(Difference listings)
________________
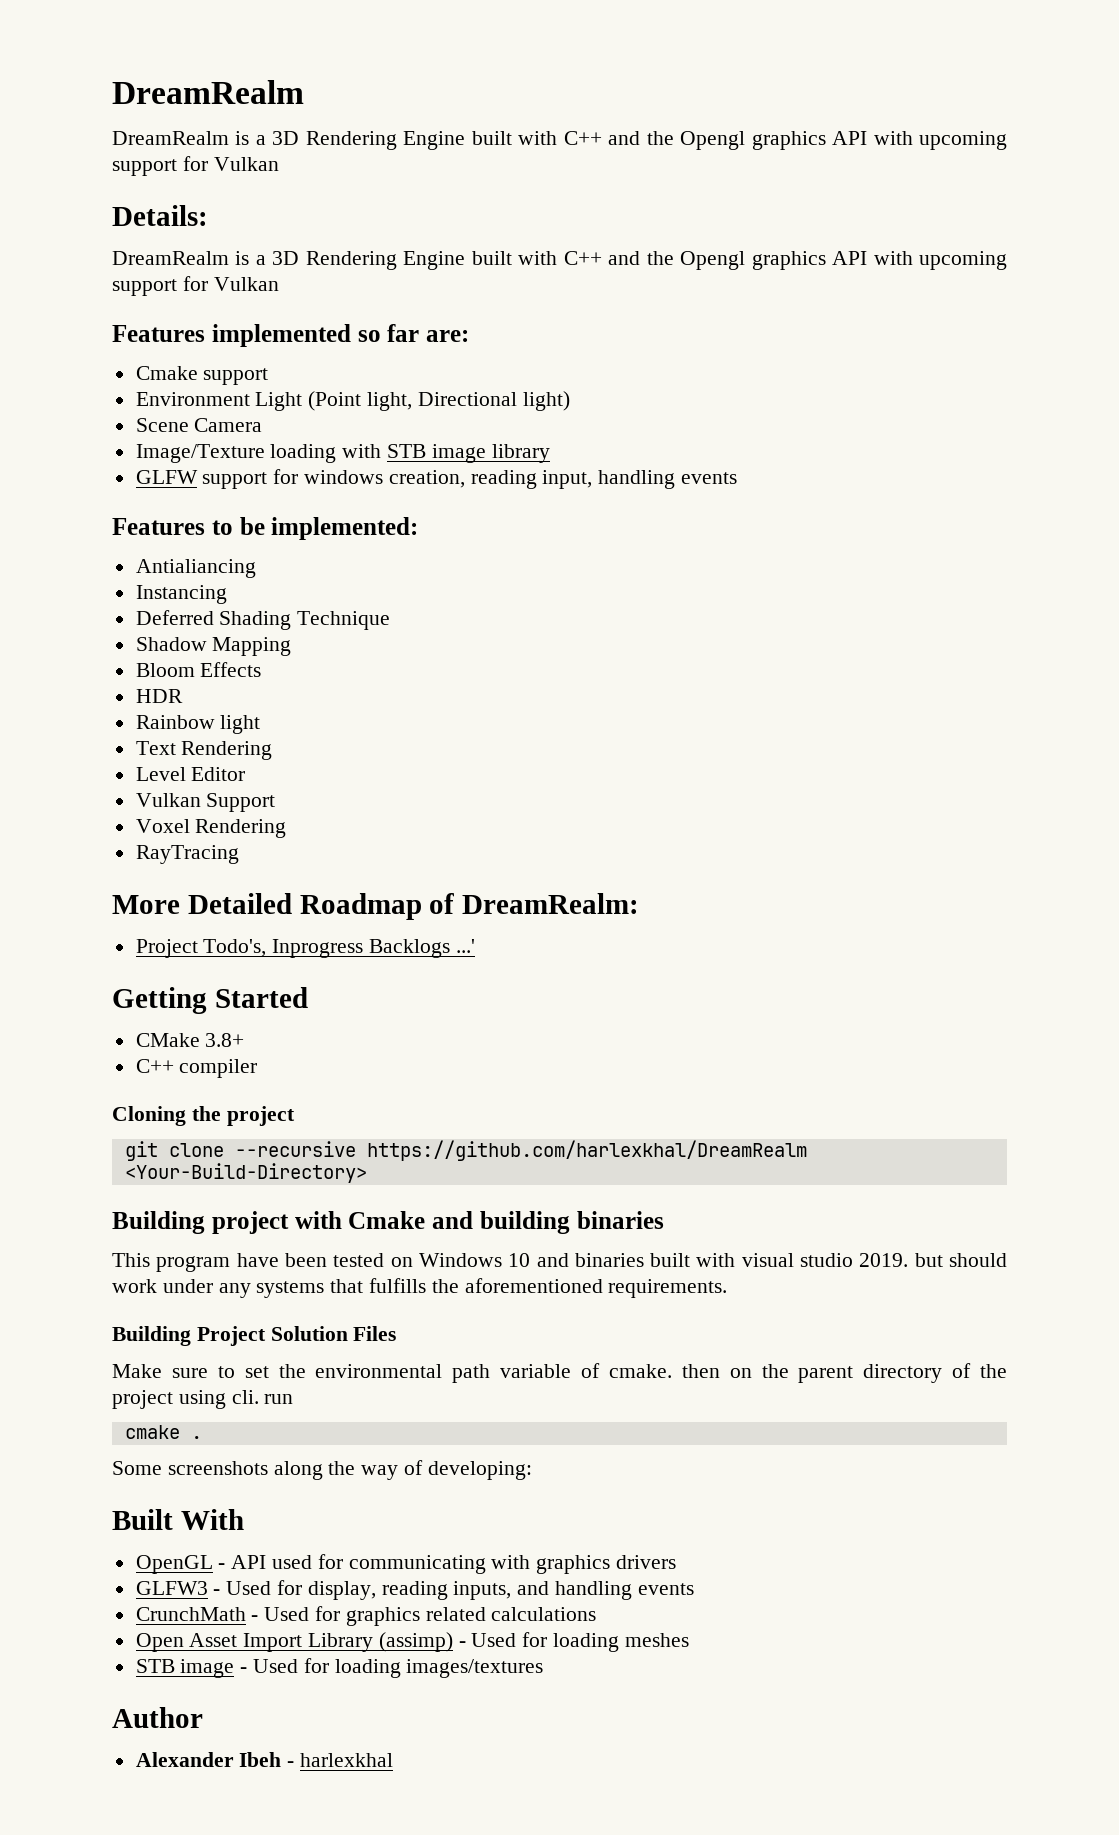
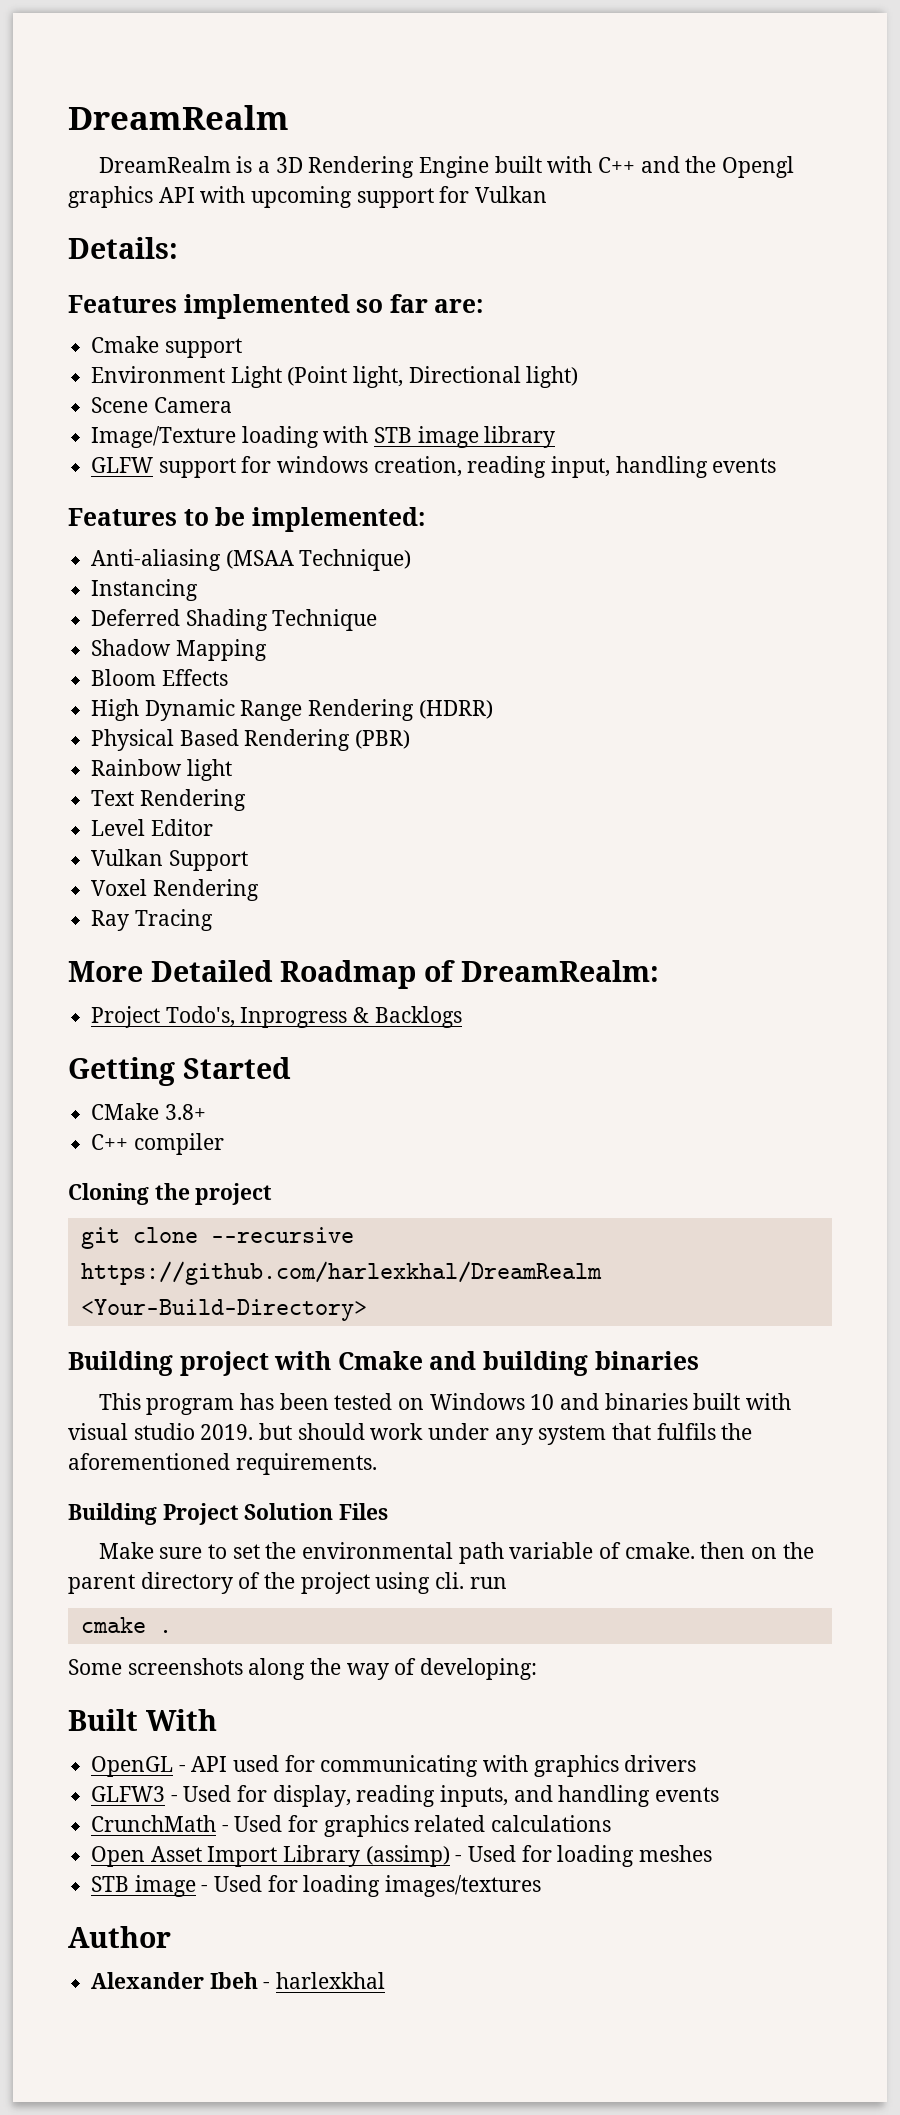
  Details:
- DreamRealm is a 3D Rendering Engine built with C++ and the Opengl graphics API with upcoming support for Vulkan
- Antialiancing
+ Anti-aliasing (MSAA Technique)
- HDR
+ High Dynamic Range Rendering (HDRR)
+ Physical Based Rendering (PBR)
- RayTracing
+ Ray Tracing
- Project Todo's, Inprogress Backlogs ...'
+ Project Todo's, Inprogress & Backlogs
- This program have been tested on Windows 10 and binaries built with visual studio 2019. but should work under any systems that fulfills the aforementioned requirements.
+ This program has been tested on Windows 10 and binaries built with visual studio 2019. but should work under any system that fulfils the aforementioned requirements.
________________
WHAT NEEDS TO BE DONE: Could you set down every record above exactly as written, leaving out the pictures?

EXERCISE RESPONSE:
  Details:
- DreamRealm is a 3D Rendering Engine built with C++ and the Opengl graphics API with upcoming support for Vulkan
- Antialiancing
+ Anti-aliasing (MSAA Technique)
- HDR
+ High Dynamic Range Rendering (HDRR)
+ Physical Based Rendering (PBR)
- RayTracing
+ Ray Tracing
- Project Todo's, Inprogress Backlogs ...'
+ Project Todo's, Inprogress & Backlogs
- This program have been tested on Windows 10 and binaries built with visual studio 2019. but should work under any systems that fulfills the aforementioned requirements.
+ This program has been tested on Windows 10 and binaries built with visual studio 2019. but should work under any system that fulfils the aforementioned requirements.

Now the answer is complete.